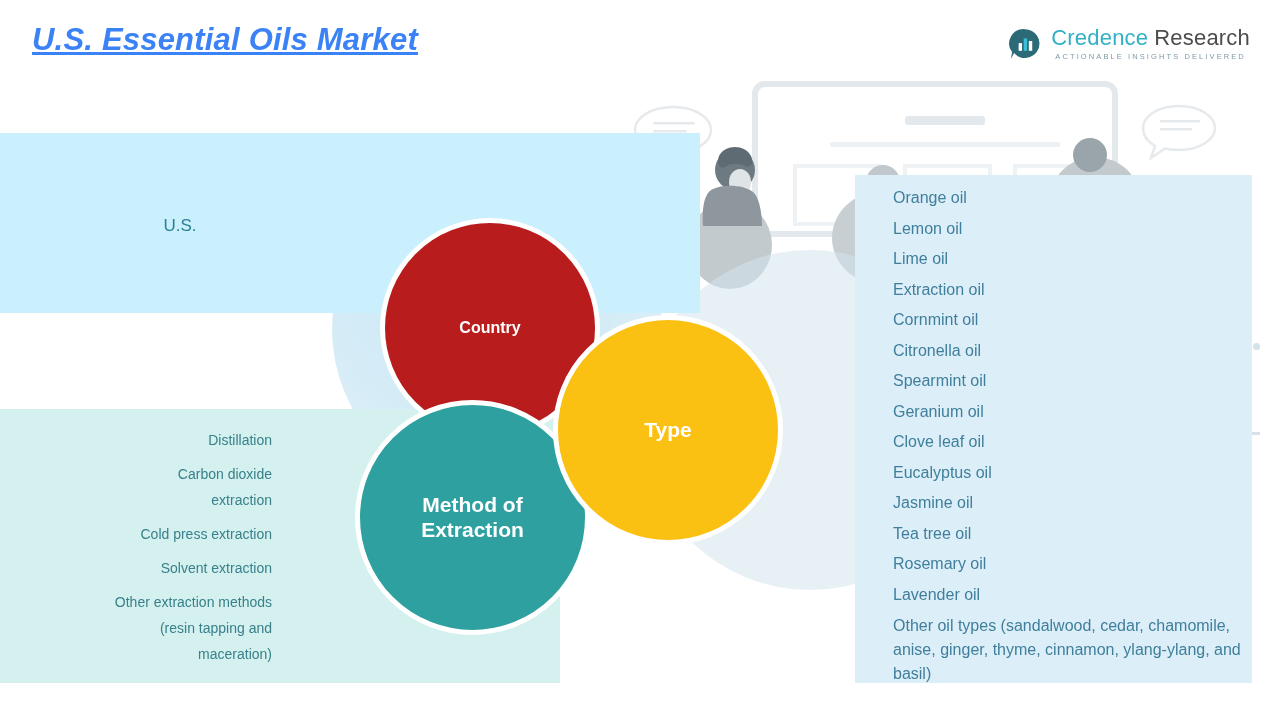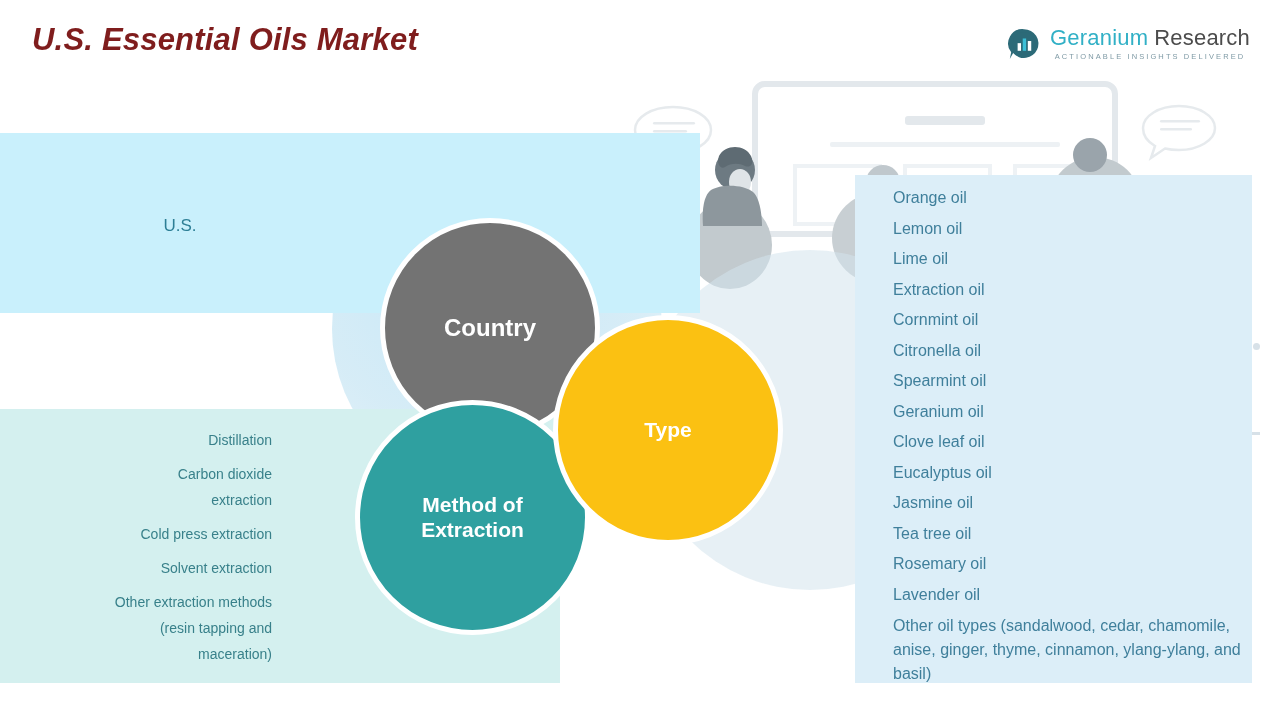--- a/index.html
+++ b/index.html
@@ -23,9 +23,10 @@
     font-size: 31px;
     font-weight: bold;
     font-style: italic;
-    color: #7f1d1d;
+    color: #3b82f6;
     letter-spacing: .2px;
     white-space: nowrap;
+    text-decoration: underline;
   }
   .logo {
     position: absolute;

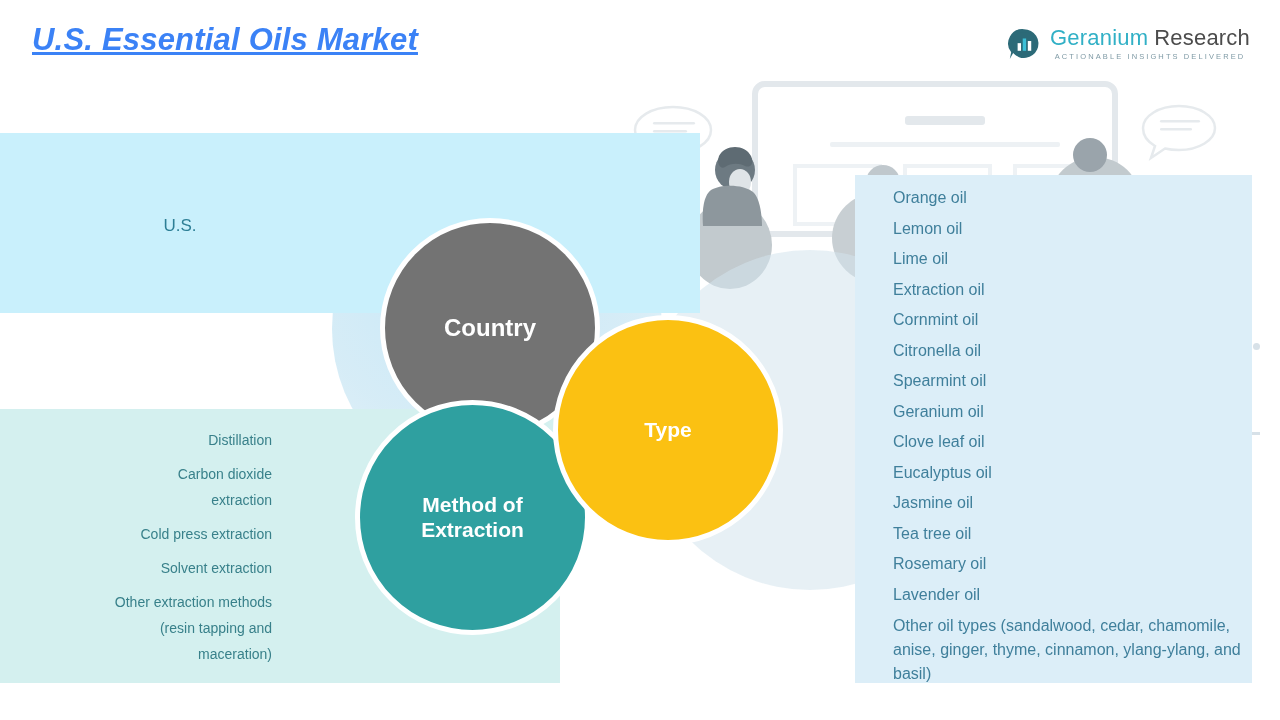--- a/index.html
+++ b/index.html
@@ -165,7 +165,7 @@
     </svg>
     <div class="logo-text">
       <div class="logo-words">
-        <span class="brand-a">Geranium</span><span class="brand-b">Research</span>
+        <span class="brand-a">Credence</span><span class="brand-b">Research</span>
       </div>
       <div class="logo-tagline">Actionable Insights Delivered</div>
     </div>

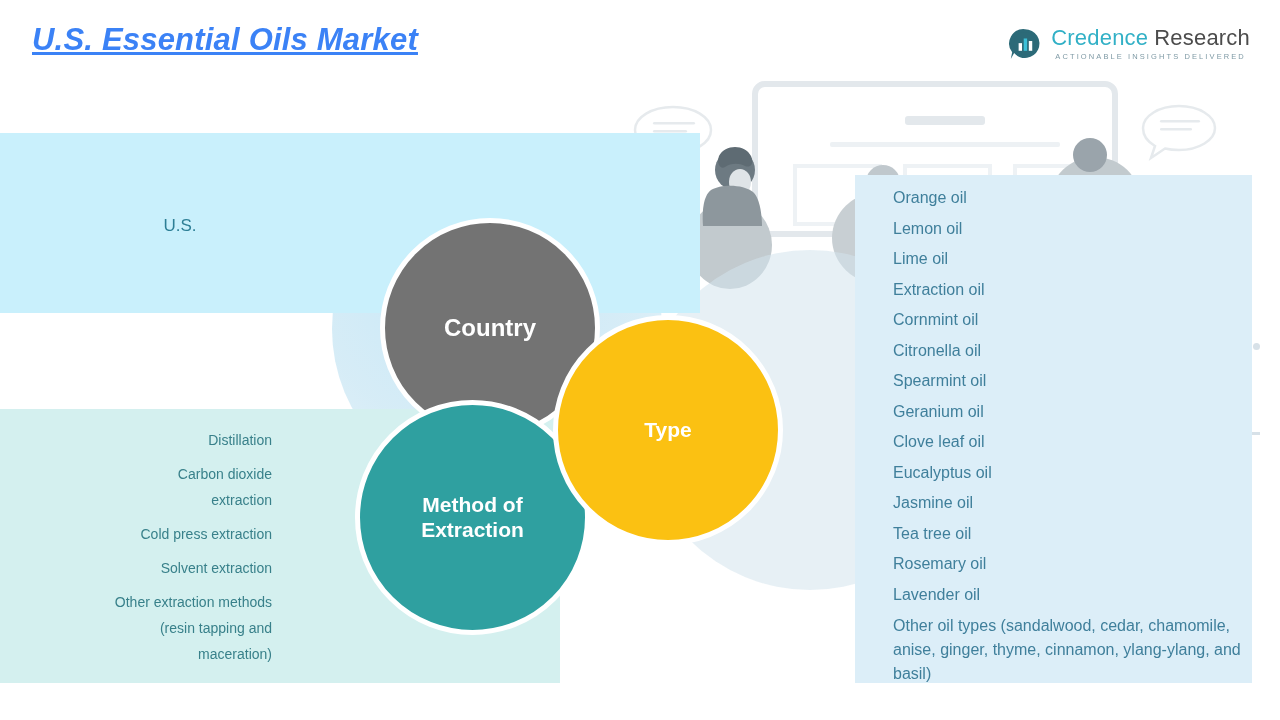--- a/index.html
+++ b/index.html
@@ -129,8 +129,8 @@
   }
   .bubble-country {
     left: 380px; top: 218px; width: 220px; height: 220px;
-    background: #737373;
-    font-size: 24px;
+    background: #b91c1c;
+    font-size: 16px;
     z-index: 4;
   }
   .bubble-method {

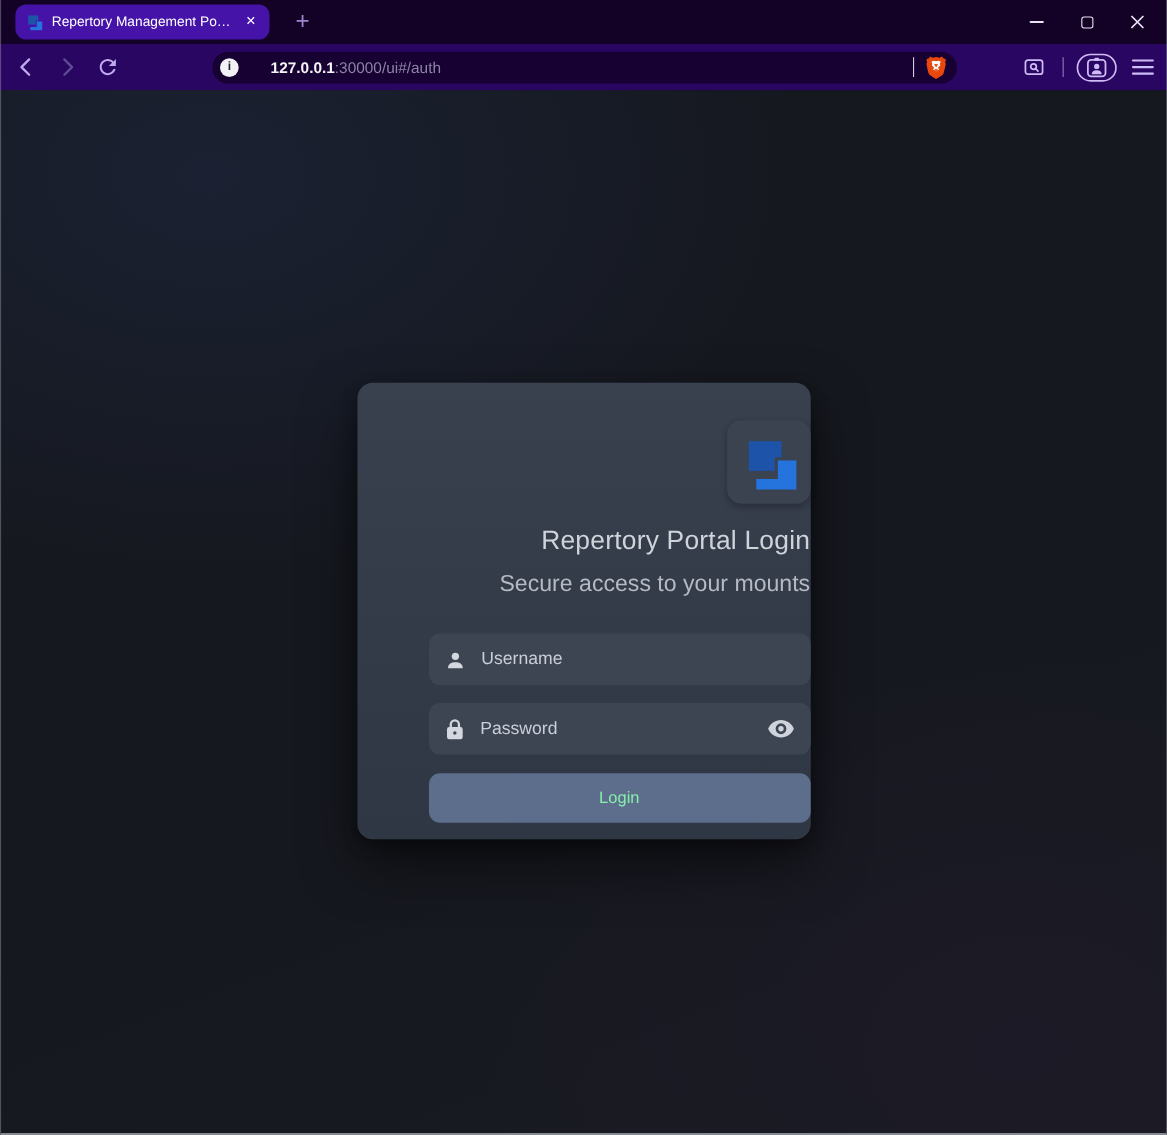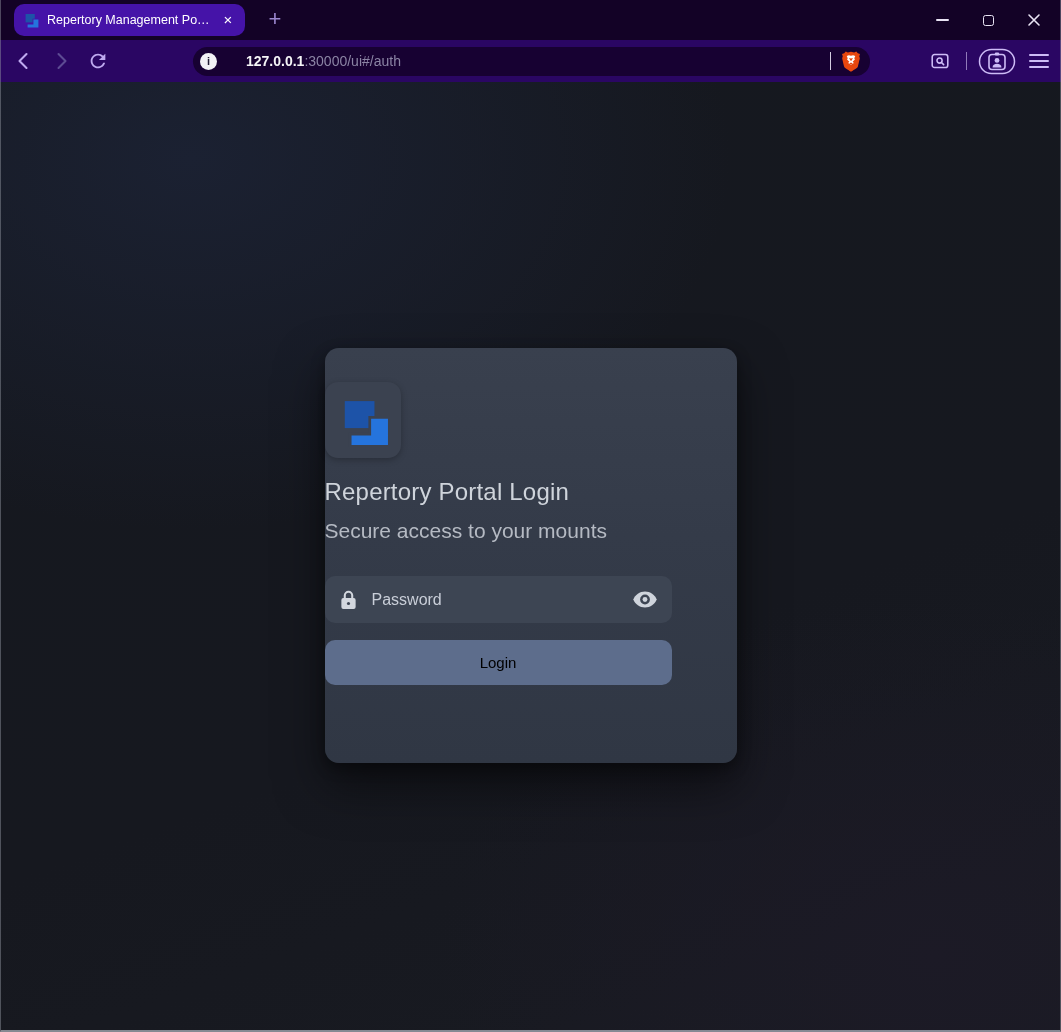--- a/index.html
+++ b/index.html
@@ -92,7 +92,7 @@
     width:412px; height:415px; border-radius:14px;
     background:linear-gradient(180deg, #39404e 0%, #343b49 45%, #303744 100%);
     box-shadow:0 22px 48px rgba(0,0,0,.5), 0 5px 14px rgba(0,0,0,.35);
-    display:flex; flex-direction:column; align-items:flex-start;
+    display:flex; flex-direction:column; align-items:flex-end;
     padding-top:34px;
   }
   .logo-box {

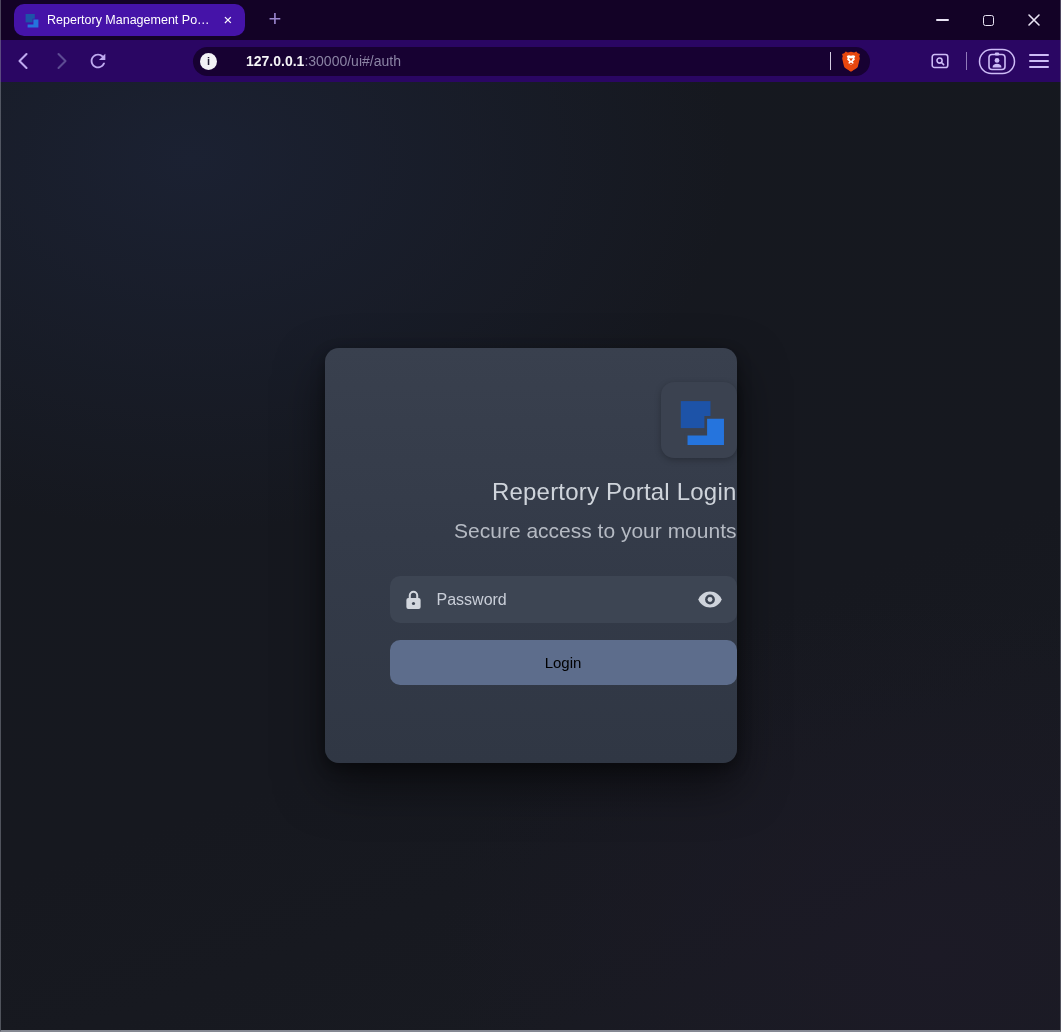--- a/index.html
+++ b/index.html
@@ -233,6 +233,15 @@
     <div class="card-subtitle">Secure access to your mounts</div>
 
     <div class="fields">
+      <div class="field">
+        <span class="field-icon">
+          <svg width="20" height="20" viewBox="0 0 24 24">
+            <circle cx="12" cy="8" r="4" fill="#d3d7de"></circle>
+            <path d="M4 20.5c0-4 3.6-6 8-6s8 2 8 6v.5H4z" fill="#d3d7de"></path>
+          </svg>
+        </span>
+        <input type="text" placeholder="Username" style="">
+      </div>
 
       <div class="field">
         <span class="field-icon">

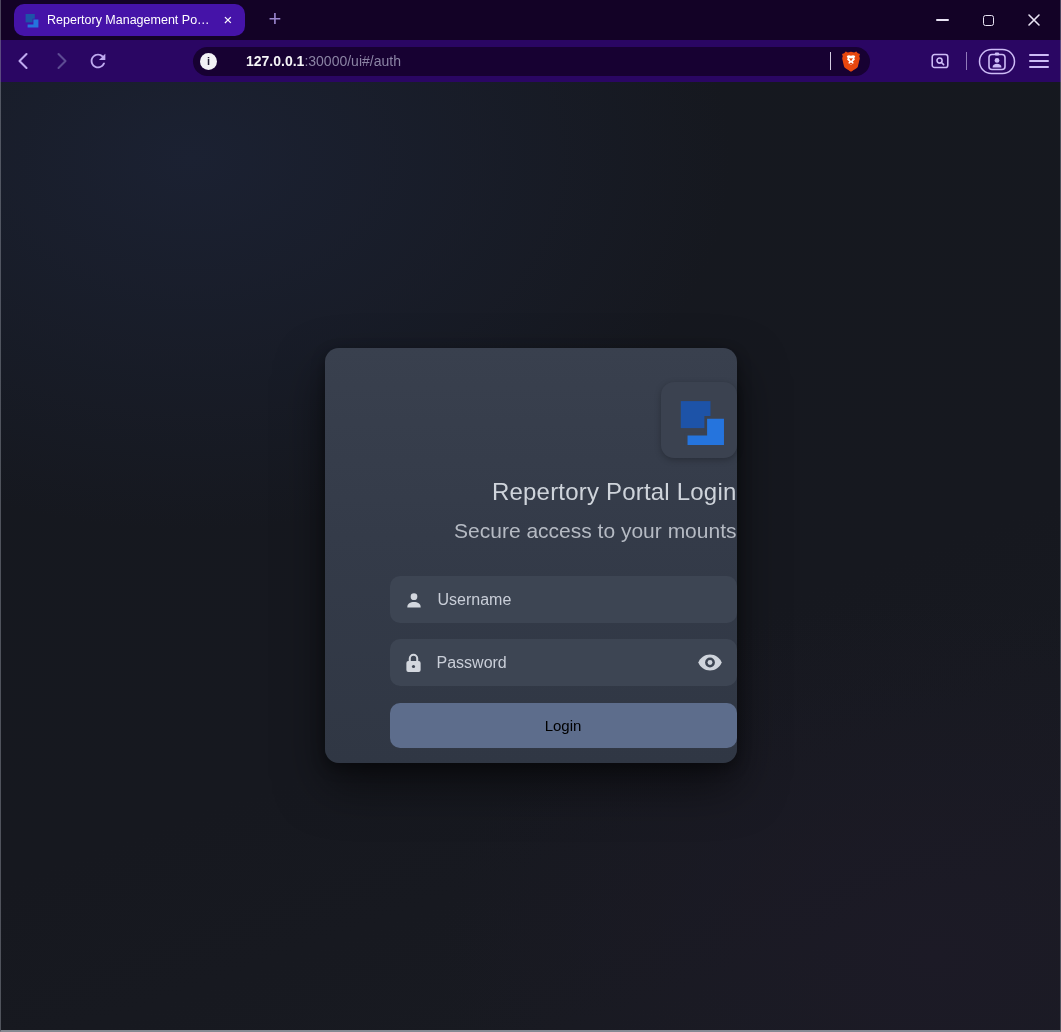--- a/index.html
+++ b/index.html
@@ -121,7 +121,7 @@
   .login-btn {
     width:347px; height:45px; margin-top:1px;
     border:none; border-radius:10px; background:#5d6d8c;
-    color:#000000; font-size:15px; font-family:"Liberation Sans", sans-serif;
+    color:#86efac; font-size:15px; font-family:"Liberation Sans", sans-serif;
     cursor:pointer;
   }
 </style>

## REQUIREMENT
Set the records down again word for word; the pictures stay out.

## ANSWER TO THE PROBLEM
--- a/index.html
+++ b/index.html
@@ -23,9 +23,10 @@
     font-size: 31px;
     font-weight: bold;
     font-style: italic;
-    color: #7f1d1d;
+    color: #3b82f6;
     letter-spacing: .2px;
     white-space: nowrap;
+    text-decoration: underline;
   }
   .logo {
     position: absolute;

--- a/index.html
+++ b/index.html
@@ -165,7 +165,7 @@
     </svg>
     <div class="logo-text">
       <div class="logo-words">
-        <span class="brand-a">Geranium</span><span class="brand-b">Research</span>
+        <span class="brand-a">Credence</span><span class="brand-b">Research</span>
       </div>
       <div class="logo-tagline">Actionable Insights Delivered</div>
     </div>

--- a/index.html
+++ b/index.html
@@ -129,8 +129,8 @@
   }
   .bubble-country {
     left: 380px; top: 218px; width: 220px; height: 220px;
-    background: #737373;
-    font-size: 24px;
+    background: #b91c1c;
+    font-size: 16px;
     z-index: 4;
   }
   .bubble-method {

--- a/index.html
+++ b/index.html
@@ -92,7 +92,7 @@
     width:412px; height:415px; border-radius:14px;
     background:linear-gradient(180deg, #39404e 0%, #343b49 45%, #303744 100%);
     box-shadow:0 22px 48px rgba(0,0,0,.5), 0 5px 14px rgba(0,0,0,.35);
-    display:flex; flex-direction:column; align-items:flex-start;
+    display:flex; flex-direction:column; align-items:flex-end;
     padding-top:34px;
   }
   .logo-box {

--- a/index.html
+++ b/index.html
@@ -233,6 +233,15 @@
     <div class="card-subtitle">Secure access to your mounts</div>
 
     <div class="fields">
+      <div class="field">
+        <span class="field-icon">
+          <svg width="20" height="20" viewBox="0 0 24 24">
+            <circle cx="12" cy="8" r="4" fill="#d3d7de"></circle>
+            <path d="M4 20.5c0-4 3.6-6 8-6s8 2 8 6v.5H4z" fill="#d3d7de"></path>
+          </svg>
+        </span>
+        <input type="text" placeholder="Username" style="">
+      </div>
 
       <div class="field">
         <span class="field-icon">

--- a/index.html
+++ b/index.html
@@ -121,7 +121,7 @@
   .login-btn {
     width:347px; height:45px; margin-top:1px;
     border:none; border-radius:10px; background:#5d6d8c;
-    color:#000000; font-size:15px; font-family:"Liberation Sans", sans-serif;
+    color:#86efac; font-size:15px; font-family:"Liberation Sans", sans-serif;
     cursor:pointer;
   }
 </style>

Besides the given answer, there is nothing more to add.